Icinga / icingaweb2-module-vspheredb

The easiest way to monitor a VMware vSphere environment.
https://icinga.com/docs/vsphere/latest
GNU General Public License v2.0
100 stars 34 forks source link

Event sync stuck on specific day #517

Open xeiss opened 1 year ago

xeiss commented 1 year ago

Expected Behavior

Event sync can sync all events

Current Behavior

The event sync stuck on a specific day, 10.01.2023 is the last day with events, in our Database: grafik

Daemon Log shows every 2 sec: "Task 'Events' is already running, skipping" Daemon Debug Log Output, don't show anything other about Events. "service icinga-vspheredb restart" don't change anything, after 4 sec it comes back to "Task 'Events' is already running, skipping"

I also flush the whole icinga-vspheredb database and start with a fresh setup, same last event / day.

Possible Solution

Ignore a event when, it isn't possible to apply it to database and print the error on daemon log. So we also be able to identify the problematic event and other events can be applied.

Steps to Reproduce (for bugs)

I can reproduce it with a fresh start of database + config of my vcenter. It only sync 1168 events. But I think this is only reproducible with my vcenter. I also exported the events with VMware PowerCLI and look on the after last event from vspheredb history, but there was no strange event, some "Task: Create virtual machine snapshot" or "Task: Find rules for VM" or "Changed custom field". But this events happends every day.

Your Environment

skupjoe commented 8 months ago

@xeiss did you ever find a solution for this? I am also stuck in a Task 'Events' is already running, skipping loop and restarting the agent or DB didn't fix it.

xeiss commented 8 months ago

@skupjoe no sorry. The module has much potential, but no commit since 6 months and I also can't use it for a real thing.

skupjoe commented 8 months ago

Hi @xeiss thanks for the response back. I was actually successfully able to fix vSphereDB stuck in this events check loop by resetting the vCenter events database via the following steps: https://kb.vmware.com/s/article/89245

Hopefully this will work for you as well!

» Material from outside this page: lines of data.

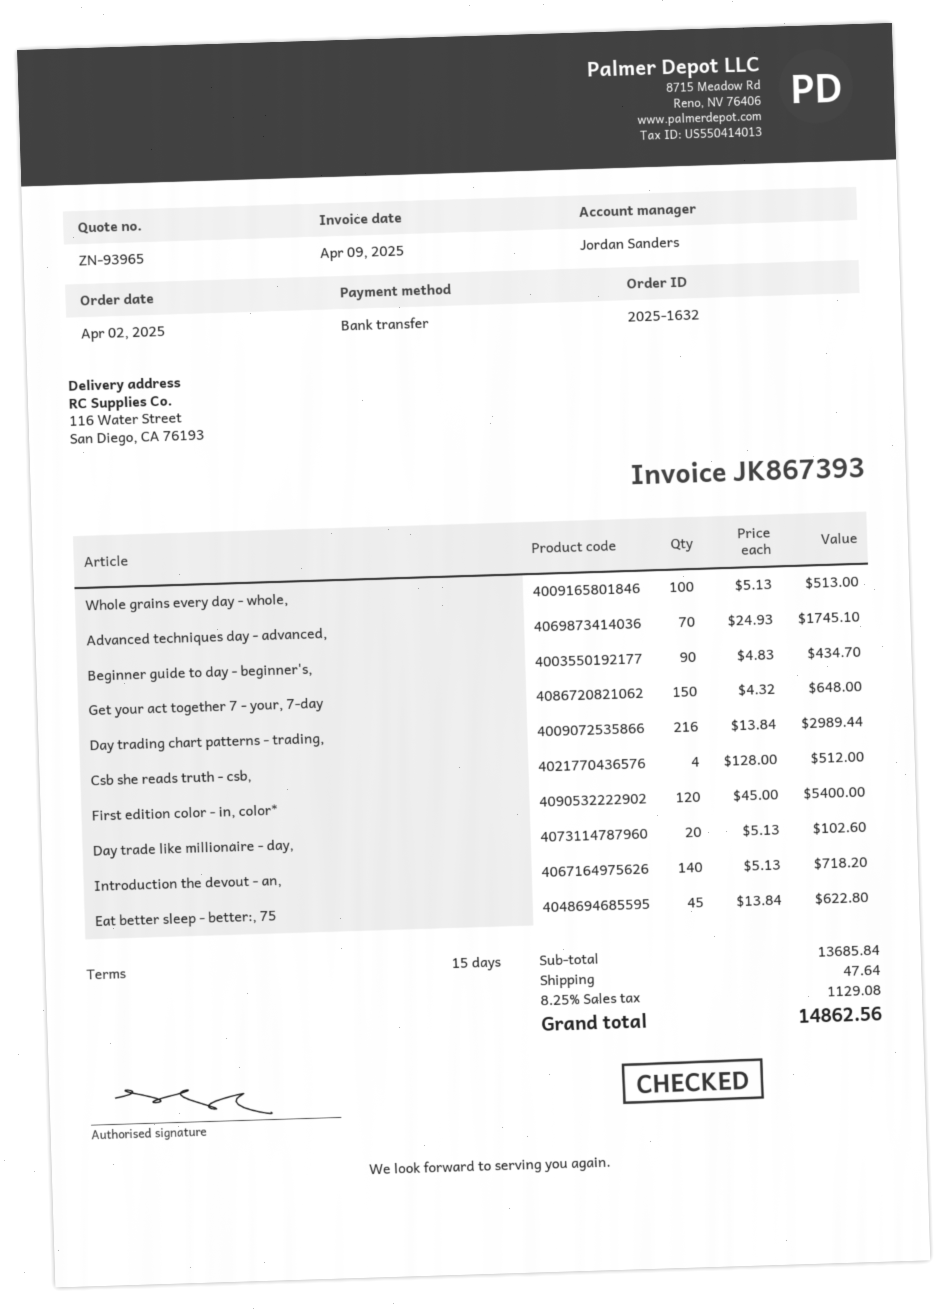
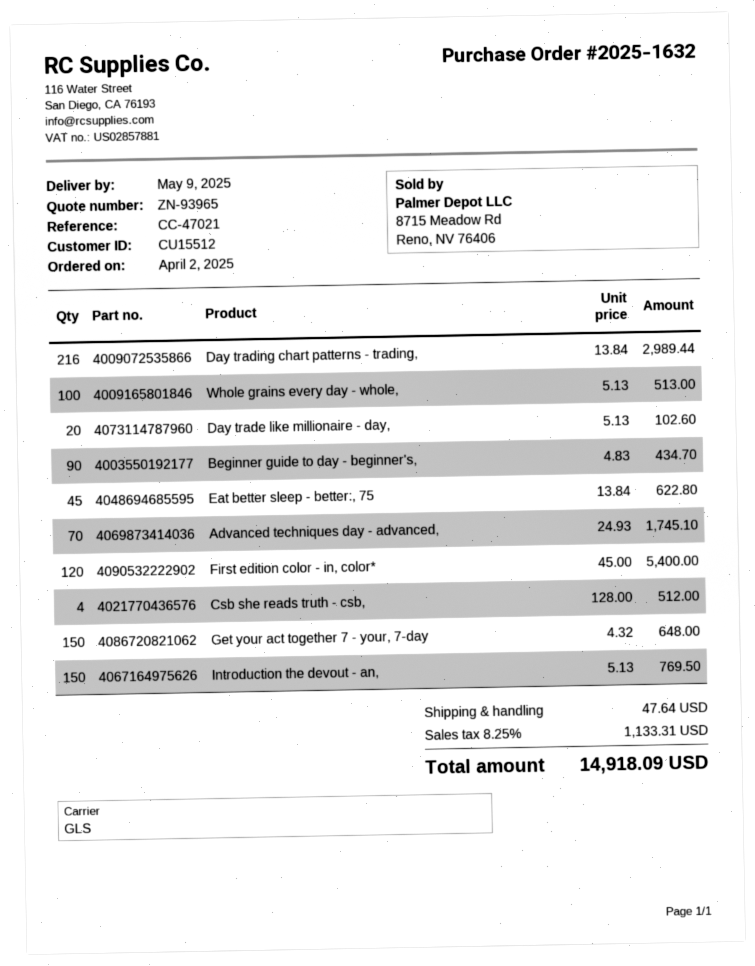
Introduction the devout - an,: 140 x 5.13 = 718.20 -> 150 x 5.13 = 769.50
tax: 8.25% = 1129.08 -> 8.25% = 1133.31
total: 14862.56 -> 14918.09

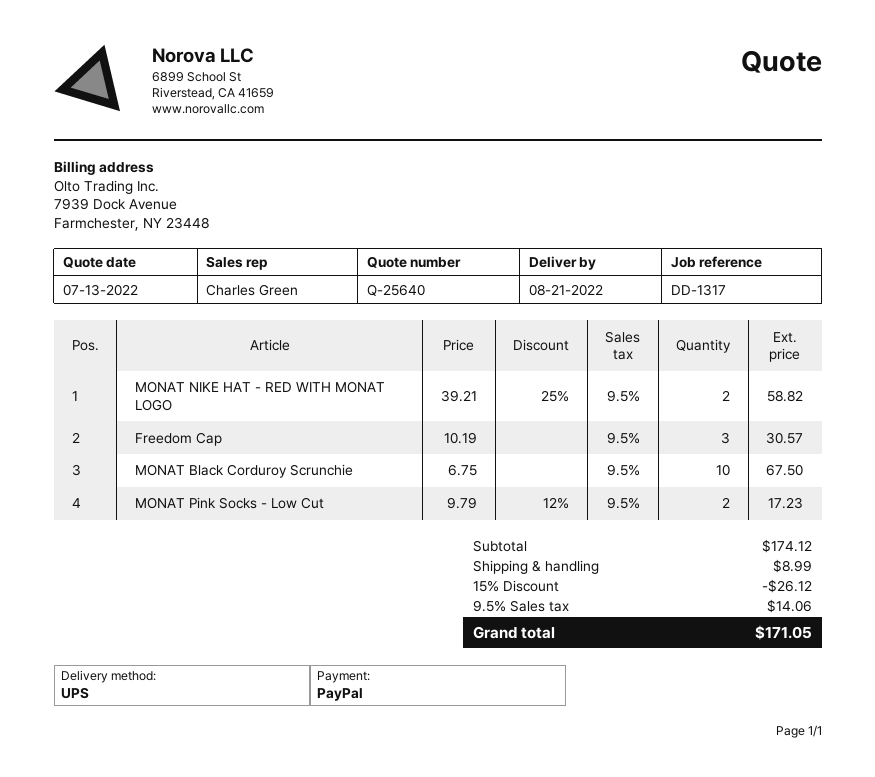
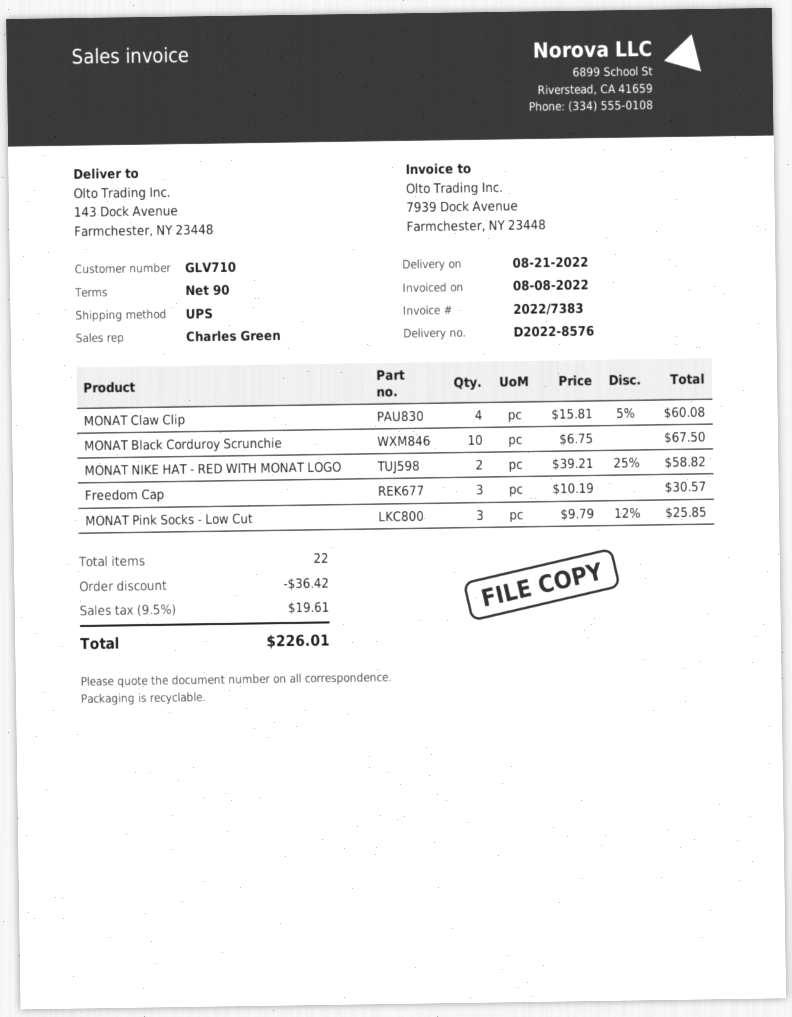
MONAT Pink Socks - Low Cut: 2 x 9.79 - 12% = 17.23 -> 3 x 9.79 - 12% = 25.85
MONAT Claw Clip: none -> 4 x 15.81 - 5% = 60.08
discount: 26.12 -> 36.42
shipping: 8.99 -> none
tax: 9.5% = 14.06 -> 9.5% = 19.61
total: 171.05 -> 226.01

But the underlying reason for what type of bad event causes the vspheredb agent to choke still needs to be investigated. And we still need additional debug/trace logs as highlighted in the OP, at the very least. And, ideally, a way to catch these scenarios and produce an exception would also be added to the agent status when this occurs.

xeiss commented 8 months ago

Your link is broken, but sure I could reset the vCenter events and it would work for some days. But I can reset my Events in VMware because I don't want to lose this history. Also, I think some days later the "bad" event will surely happen again and so the sync is stuck again. So, it isn't a workaround for me.

skupjoe commented 8 months ago

Whoops- fixed. That's understandable that you'd want to keep your events. This issue definitely still needs more investigation and additional trace logging, at the very least, so we'll see what @Thomas-Gelf thinks.

And yeah, there's a good chance that this bug / "bad" event will reappear. I'll post back if it happens.